JoJo Ward

No. 9, 14
- Position: Wide receiver

Personal information
- Born: December 9, 1997 (age 28) Waco, Texas, U.S.
- Listed height: 5 ft 9 in (1.75 m)
- Listed weight: 175 lb (79 kg)

Career information
- High school: Midway (Waco)
- College: Hawaii
- NFL draft: 2020: undrafted

Career history
- Arizona Cardinals (2020–2021)*; Cleveland Browns (2021)*; Houston Gamblers (2022); Ottawa Redblacks (2023)*;
- * Offseason and/or practice squad member only

= JoJo Ward =

American football player (born 1997)

Joseph "JoJo" Ward (born December 9, 1997) is an American former professional football wide receiver. Ward played college football for the Hawaii Rainbow Warriors. He was a member of the Arizona Cardinals, Cleveland Browns, Houston Gamblers, and Ottawa Redblacks.

== Early life ==
Ward attended Midway High School, where he was named the District 12-6A offensive MVP as a senior.

== College career ==
Ward played at Tyler Junior College in Tyler, Texas, where he racked up over 1,000 yards receiving and nine touchdowns in two seasons. He joined the Hawaii roster in July 2018 at the last minute as a walk-on.

Ward was named to the Earl Campbell Award watchlist before the start of the 2019 season, and was named its national player of the week in week 2 of the season, where he caught ten passes for 189 yards and all four of Hawaii's touchdowns against Oregon State. He also was named the Mountain West Offensive Player of the Week for the same performance.

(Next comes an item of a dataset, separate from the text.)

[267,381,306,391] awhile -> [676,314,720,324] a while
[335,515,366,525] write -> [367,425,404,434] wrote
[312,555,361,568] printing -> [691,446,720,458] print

=== College statistics ===

| Year | Team | Class | GP | Receiving |  |  |  | Kick returns |  |  |  | Punt returns |  |  |  |
| Rec | Yds | Avg | TD | Ret | Yds | Avg | TD | Ret | Yds | Avg | TD |
| 2018 | Hawaii | Junior | 14 | 51 | 865 | 17.0 | 9 | 0 | 0 | 0 | 0 | 3 | 13 | 4.3 | 0 |
| 2019 | Hawaii | Senior | 14 | 65 | 1134 | 17.4 | 11 | 2 | 31 | 15.5 | 0 | 3 | 1 | 0.3 | 0 |
| Career |  |  | 28 | 116 | 1999 | 17.2 | 20 | 2 | 31 | 15.5 | 0 | 6 | 14 | 2.3 | 0 |
Source:

== Professional career ==
===Arizona Cardinals===
After going undrafted in the 2020 NFL draft, Ward signed with the Arizona Cardinals on April 25, 2020. On September 5, 2020, Ward was waived during final roster cuts. He was re-signed to the practice squad a day later. He signed a reserve/future contract on January 5, 2021. He was waived on August 16, 2021.

===Cleveland Browns===
On August 19, 2021, Ward signed with the Cleveland Browns. Ward was waived by the Browns on August 20, 2021.

===Houston Gamblers===
Ward was drafted by the Houston Gamblers of the United States Football League (USFL) in the 14th round of the 2022 USFL draft. He was transferred to the team's inactive roster on April 22, 2022. He was moved back to the active roster on May 20. He was released on April 4, 2023.

=== Ottawa Redblacks ===
On April 27, 2023, Ward signed with the Ottawa Redblacks of the Canadian Football League (CFL). He was released by the Redblacks during the first week of training camp on May 16, 2023.